So, what am I reading you ask…

How about some light reading before bed… -sigh- I would rather chew gravel.

Question: Sometimes my server gets slow or becomes unresponsive, then comes back to life. I’m using NFS over UDP, and I’ve noticed a lot of IP fragmentation on my network. Is there anything I can do?
Answer: UDP datagrams larger than the IP Maximum Transfer Unit (MTU) must be divided into pieces that are small enough to be transmitted. If, for example, your network’s MTU is 1524 bytes, the Linux IP layer must break UDP datagram larger than 1524 bytes into separate packets, all of which must be smaller than the MTU. These separated packets are called fragments.

The Linux IP layer transmits each fragment as it is breaking up a UDP datagram, encoding enough information in each fragment so that the receiving end can reassemble the individual fragments into the original UDP datagram. If something happens that prevents a client from continuing to fragment a packet (e.g., the output socket buffer space in the IP layer is exceeded), the IP layer stops sending fragments. In this case, the receiving end has a set of fragments that is incomplete, and after a certain time window, it will drop the fragments if it does not receive enough to assemble a complete datagram. When this occurs, the UDP datagram is lost. Clients detect this loss when they have not received a reply from the server after a certain time interval, and recover by retransmitting the datagram.

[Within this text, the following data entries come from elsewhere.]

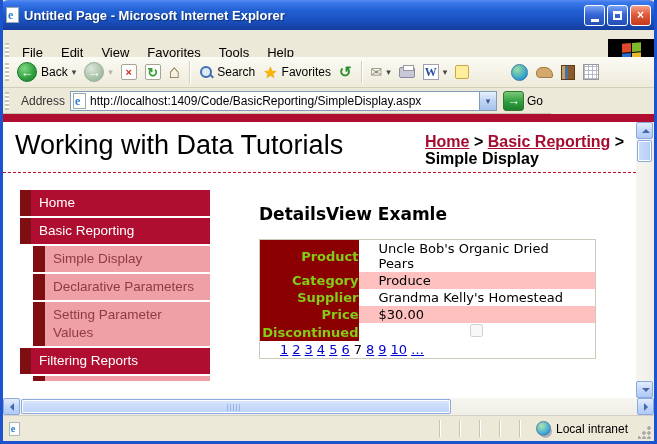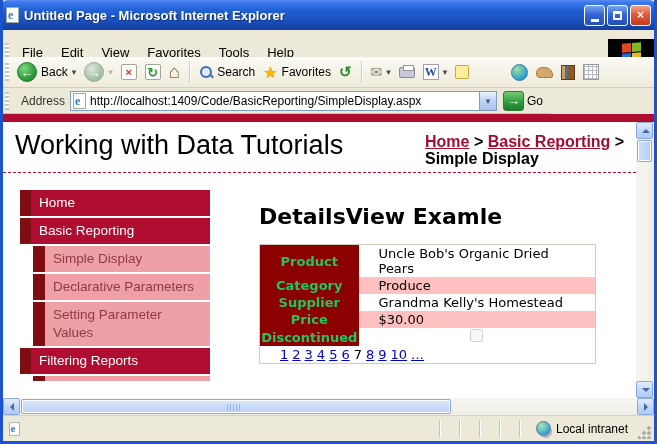--- a/index.html
+++ b/index.html
@@ -99,7 +99,7 @@
 
   
   .main{ position:absolute; left:256px; top:82px; width:345px; font-family:"DejaVu Sans",sans-serif; }
-  .main h2{ font-size:22px; font-weight:bold; color:#000; margin-bottom:15px; font-family:"DejaVu Sans",sans-serif; }
+  .main h2{ font-size:17px; font-weight:bold; color:#000; margin-bottom:15px; font-family:"DejaVu Sans",sans-serif; }
   table.details{ border-collapse:collapse; width:337px; font-size:13px; border:1px solid #CDCABB; background:#fff; }
   table.details th{ background:#8B0000; color:#22c55e; font-weight:bold; text-align:center; padding:1px 0; width:99px; font-size:13px; }
   table.details td{ padding:1px 20px; color:#000; }

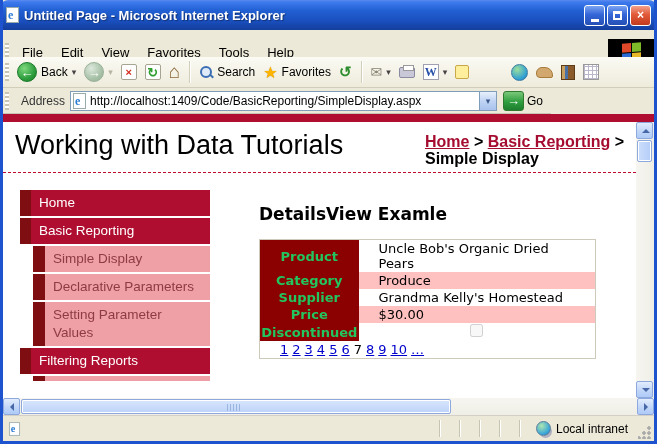--- a/index.html
+++ b/index.html
@@ -101,7 +101,7 @@
   .main{ position:absolute; left:256px; top:82px; width:345px; font-family:"DejaVu Sans",sans-serif; }
   .main h2{ font-size:17px; font-weight:bold; color:#000; margin-bottom:15px; font-family:"DejaVu Sans",sans-serif; }
   table.details{ border-collapse:collapse; width:337px; font-size:13px; border:1px solid #CDCABB; background:#fff; }
-  table.details th{ background:#8B0000; color:#22c55e; font-weight:bold; text-align:center; padding:1px 0; width:99px; font-size:13px; }
+  table.details th{ background:#8B0000; color:#84cc16; font-weight:bold; text-align:right; padding:1px 0; width:99px; font-size:13px; }
   table.details td{ padding:1px 20px; color:#000; }
   tr.alt td{ background:#FFC0C0; }
   tr.chk td{ text-align:center; }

Under heavy write loads, the Linux NFS client can generate many large UDP datagrams. This can quickly exhaust output socket buffer space on the client. If this occurs many times in a short time, the client sends the server a large number of fragments, but almost never gets a whole datagram’s worth of fragments to the server. This fills the server’s IP reassembly queue, causing it to become unreachable via UDP until it expels the useless fragments from the queue.

Note that the same thing can occur on servers that are under a heavy read load. If the server’s output socket buffers are too small, large reads will cause them to overflow during IP fragmentation. The client’s IP reassembly queue then fills with worthless fragments, and little UDP traffic can get to the client.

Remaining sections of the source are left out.